# [WORK TO BE COMPLETED]
Your answer must consist of the records exactly as given, with no pictures included.

# [SUPPLIED RECORDS]
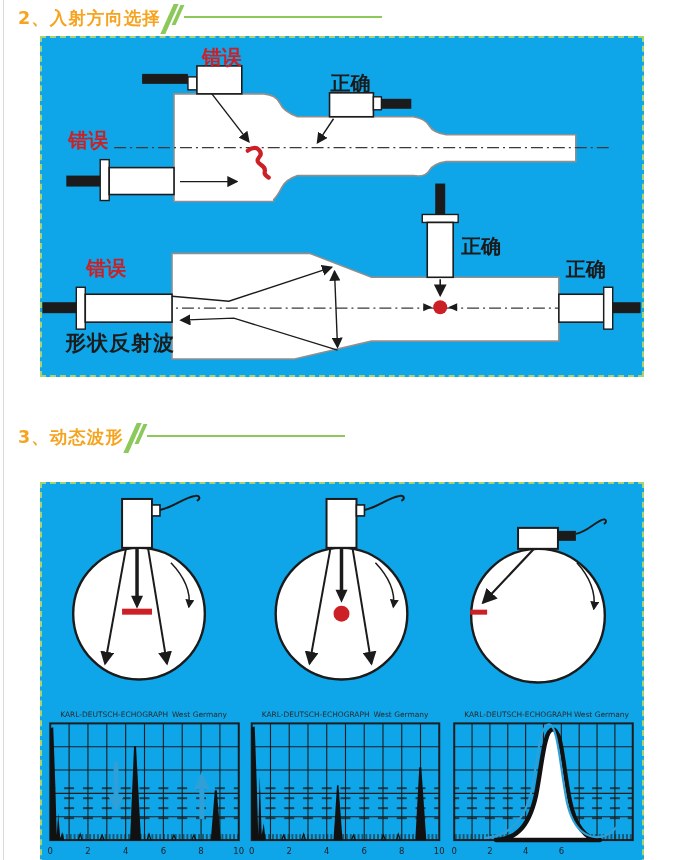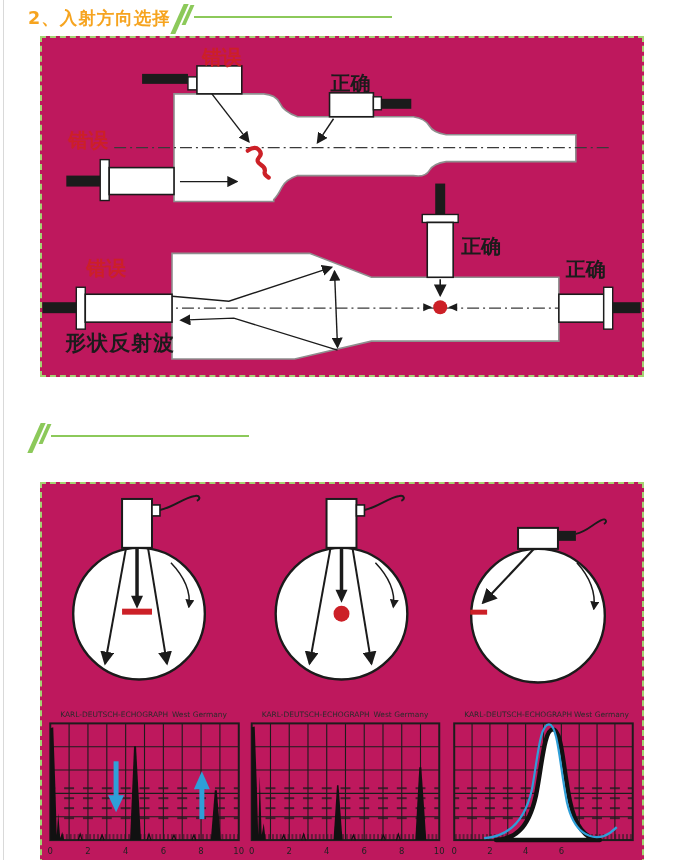--- a/index.html
+++ b/index.html
@@ -1,29 +1,29 @@
 <!DOCTYPE html>
 <html><head>
 <meta charset="utf-8">
 <style>
   html,body{margin:0;padding:0;}
   body{
     width:681px;height:860px;position:relative;background:#ffffff;
     font-family:"DejaVu Sans","Liberation Sans",sans-serif;overflow:hidden;
   }
   .left-edge{position:absolute;left:3px;top:0;width:1px;height:860px;background:#d9d9d9;}
-  .heading{position:absolute;left:28px;display:flex;align-items:flex-start;}
+  .heading{position:absolute;left:18px;display:flex;align-items:flex-start;}
   .htxt{font-size:17.5px;font-weight:700;color:#f6a41f;letter-spacing:1px;line-height:28px;white-space:nowrap;}
   .slashes{display:inline-flex;margin-left:6px;margin-right:4px;}
   .slashes .s1{display:inline-block;width:5px;height:30px;background:#8cc95a;transform:skewX(-24deg);}
   .slashes .s2{display:inline-block;width:4px;height:20px;background:#8cc95a;transform:skewX(-24deg);margin-left:4px;margin-top:1px;}
   .rule{width:198px;height:2px;background:#8cc95a;margin-top:12px;}
   .panel{
     position:absolute;left:40px;width:604px;box-sizing:border-box;
-    border:2px dashed #a4d372;background:#be185d;
+    border:2px dashed #a4d372;background:#0ea5e9;
   }
   .panel svg{display:block;}
   .cjk{font-family:"DejaVu Sans","Liberation Sans",sans-serif;font-weight:600;}
   .tiny{font-family:"DejaVu Sans","Liberation Sans",sans-serif;}
 </style>
 </head>
 <body>
 
 <div>
   <div class="left-edge"></div>
@@ -111,20 +111,21 @@
 
         <text class="cjk" x="64" y="238" font-size="20" fill="#cc2027" text-anchor="middle">错误</text>
         <text class="cjk" x="440" y="216" font-size="20" fill="#1b1b1b" text-anchor="middle">正确</text>
         <text class="cjk" x="545" y="239" font-size="20" fill="#1b1b1b" text-anchor="middle">正确</text>
         <text class="cjk" x="23" y="313" font-size="21" fill="#1b1b1b" letter-spacing="1">形状反射波</text>
       </g>
     </svg>
   </div>
 
   <div class="heading" style="top:423px;">
+    <span class="htxt">3、动态波形</span>
     <span class="slashes">
         <i class="s1"></i>
         <i class="s2"></i>
       </span>
     <span class="rule"></span>
   </div>
 
   <div class="panel" style="top:482px;height:393px;">
     <svg width="600" height="389" viewBox="0 0 601 390">
       <defs>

# [WORKED SOLUTION]
--- a/index.html
+++ b/index.html
@@ -1,29 +1,29 @@
 <!DOCTYPE html>
 <html><head>
 <meta charset="utf-8">
 <style>
   html,body{margin:0;padding:0;}
   body{
     width:681px;height:860px;position:relative;background:#ffffff;
     font-family:"DejaVu Sans","Liberation Sans",sans-serif;overflow:hidden;
   }
   .left-edge{position:absolute;left:3px;top:0;width:1px;height:860px;background:#d9d9d9;}
-  .heading{position:absolute;left:28px;display:flex;align-items:flex-start;}
+  .heading{position:absolute;left:18px;display:flex;align-items:flex-start;}
   .htxt{font-size:17.5px;font-weight:700;color:#f6a41f;letter-spacing:1px;line-height:28px;white-space:nowrap;}
   .slashes{display:inline-flex;margin-left:6px;margin-right:4px;}
   .slashes .s1{display:inline-block;width:5px;height:30px;background:#8cc95a;transform:skewX(-24deg);}
   .slashes .s2{display:inline-block;width:4px;height:20px;background:#8cc95a;transform:skewX(-24deg);margin-left:4px;margin-top:1px;}
   .rule{width:198px;height:2px;background:#8cc95a;margin-top:12px;}
   .panel{
     position:absolute;left:40px;width:604px;box-sizing:border-box;
-    border:2px dashed #a4d372;background:#be185d;
+    border:2px dashed #a4d372;background:#0ea5e9;
   }
   .panel svg{display:block;}
   .cjk{font-family:"DejaVu Sans","Liberation Sans",sans-serif;font-weight:600;}
   .tiny{font-family:"DejaVu Sans","Liberation Sans",sans-serif;}
 </style>
 </head>
 <body>
 
 <div>
   <div class="left-edge"></div>
@@ -111,20 +111,21 @@
 
         <text class="cjk" x="64" y="238" font-size="20" fill="#cc2027" text-anchor="middle">错误</text>
         <text class="cjk" x="440" y="216" font-size="20" fill="#1b1b1b" text-anchor="middle">正确</text>
         <text class="cjk" x="545" y="239" font-size="20" fill="#1b1b1b" text-anchor="middle">正确</text>
         <text class="cjk" x="23" y="313" font-size="21" fill="#1b1b1b" letter-spacing="1">形状反射波</text>
       </g>
     </svg>
   </div>
 
   <div class="heading" style="top:423px;">
+    <span class="htxt">3、动态波形</span>
     <span class="slashes">
         <i class="s1"></i>
         <i class="s2"></i>
       </span>
     <span class="rule"></span>
   </div>
 
   <div class="panel" style="top:482px;height:393px;">
     <svg width="600" height="389" viewBox="0 0 601 390">
       <defs>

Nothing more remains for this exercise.